(Data extracted from a collection)
----
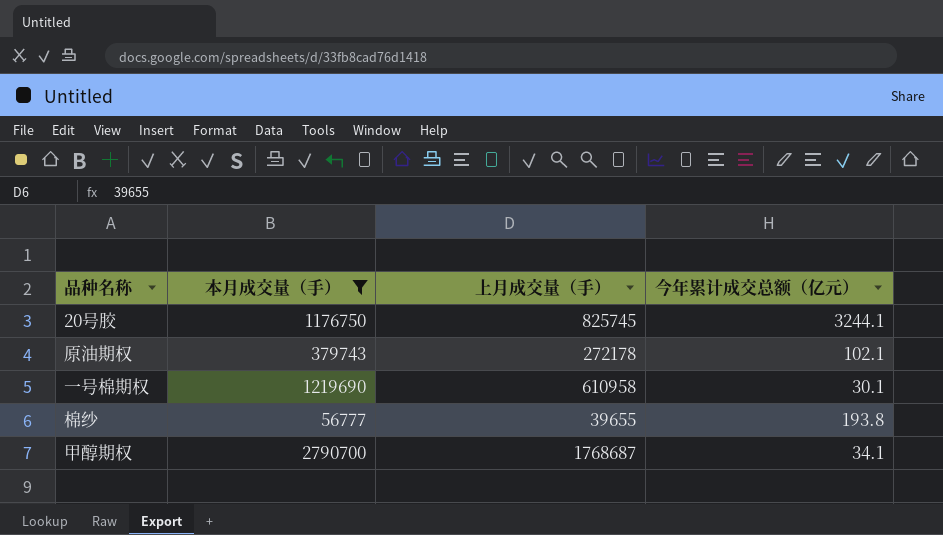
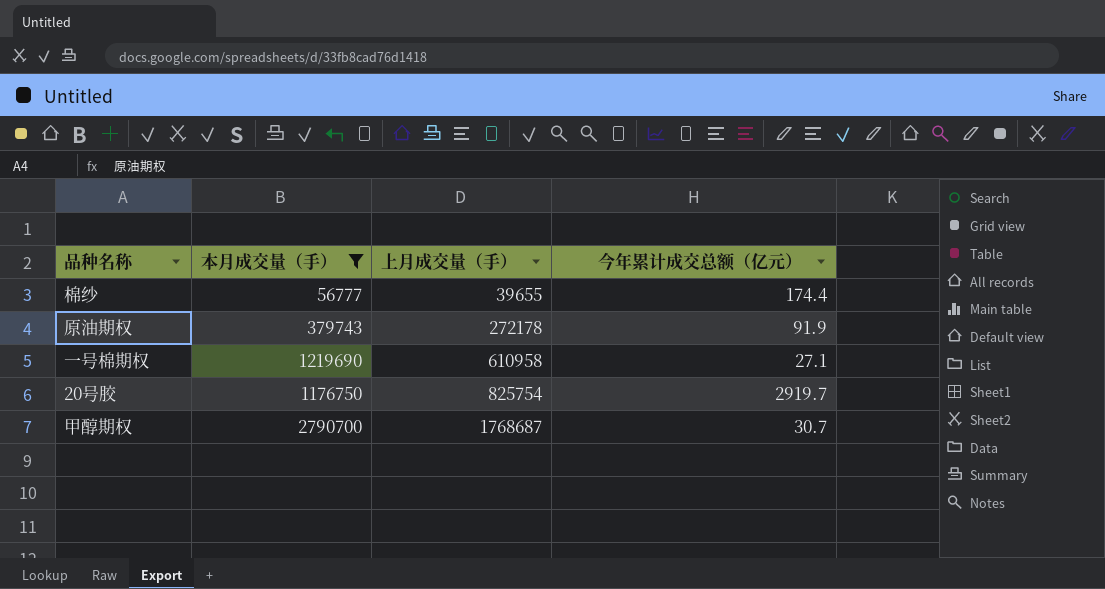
row order: none -> 上月成交量（手） ascending
棉纱 | 今年累计成交总额（亿元）: 193.8 -> 174.4
原油期权 | 今年累计成交总额（亿元）: 102.1 -> 91.9
一号棉期权 | 今年累计成交总额（亿元）: 30.1 -> 27.1
20号胶 | 上月成交量（手）: 825745 -> 825754
20号胶 | 今年累计成交总额（亿元）: 3244.1 -> 2919.7
甲醇期权 | 今年累计成交总额（亿元）: 34.1 -> 30.7

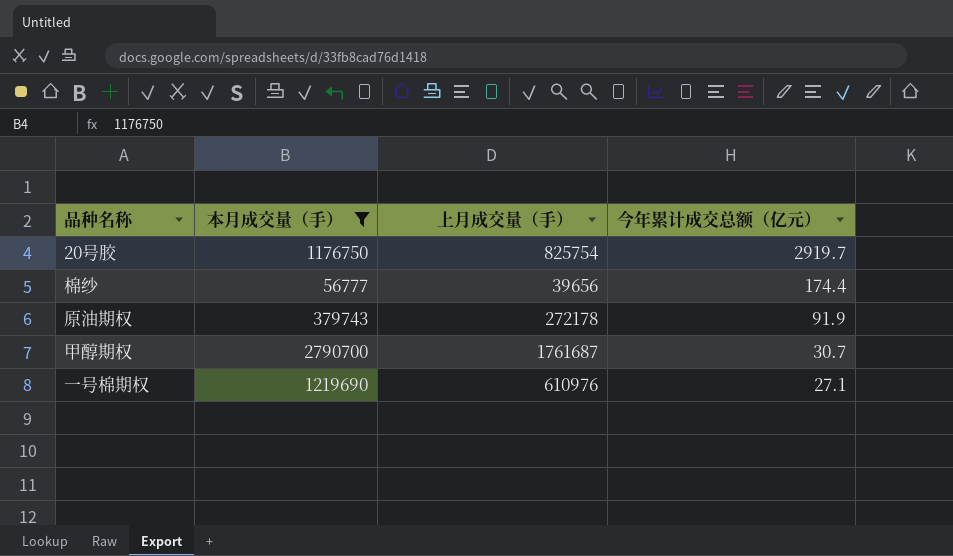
row order: 上月成交量（手） ascending -> 今年累计成交总额（亿元） descending
棉纱 | 上月成交量（手）: 39655 -> 39656
甲醇期权 | 上月成交量（手）: 1768687 -> 1761687
一号棉期权 | 上月成交量（手）: 610958 -> 610976

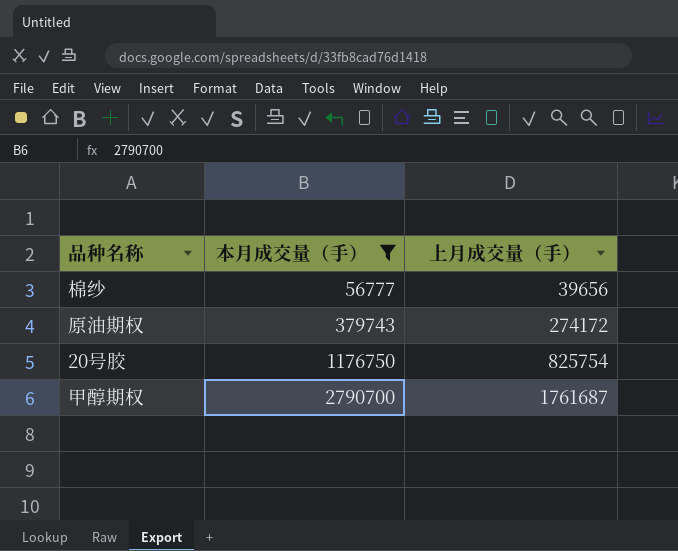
row order: 今年累计成交总额（亿元） descending -> 本月成交量（手） ascending
column 今年累计成交总额（亿元） | position: 4 -> none
row 一号棉期权: 1219690 | 610976 | 27.1 -> none
原油期权 | 上月成交量（手）: 272178 -> 274172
----
**ACTIVITY**
To complete this exercise, transcribe exactly the lines above from the one that holds "20号胶 | 上月成交量（手）: 825745 -> 825754" through the one that holds "row order: 今年累计成交总额（亿元）". Pictures stay out.

**EXERCISE OUTPUT**
20号胶 | 上月成交量（手）: 825745 -> 825754
20号胶 | 今年累计成交总额（亿元）: 3244.1 -> 2919.7
甲醇期权 | 今年累计成交总额（亿元）: 34.1 -> 30.7

row order: 上月成交量（手） ascending -> 今年累计成交总额（亿元） descending
棉纱 | 上月成交量（手）: 39655 -> 39656
甲醇期权 | 上月成交量（手）: 1768687 -> 1761687
一号棉期权 | 上月成交量（手）: 610958 -> 610976

row order: 今年累计成交总额（亿元） descending -> 本月成交量（手） ascending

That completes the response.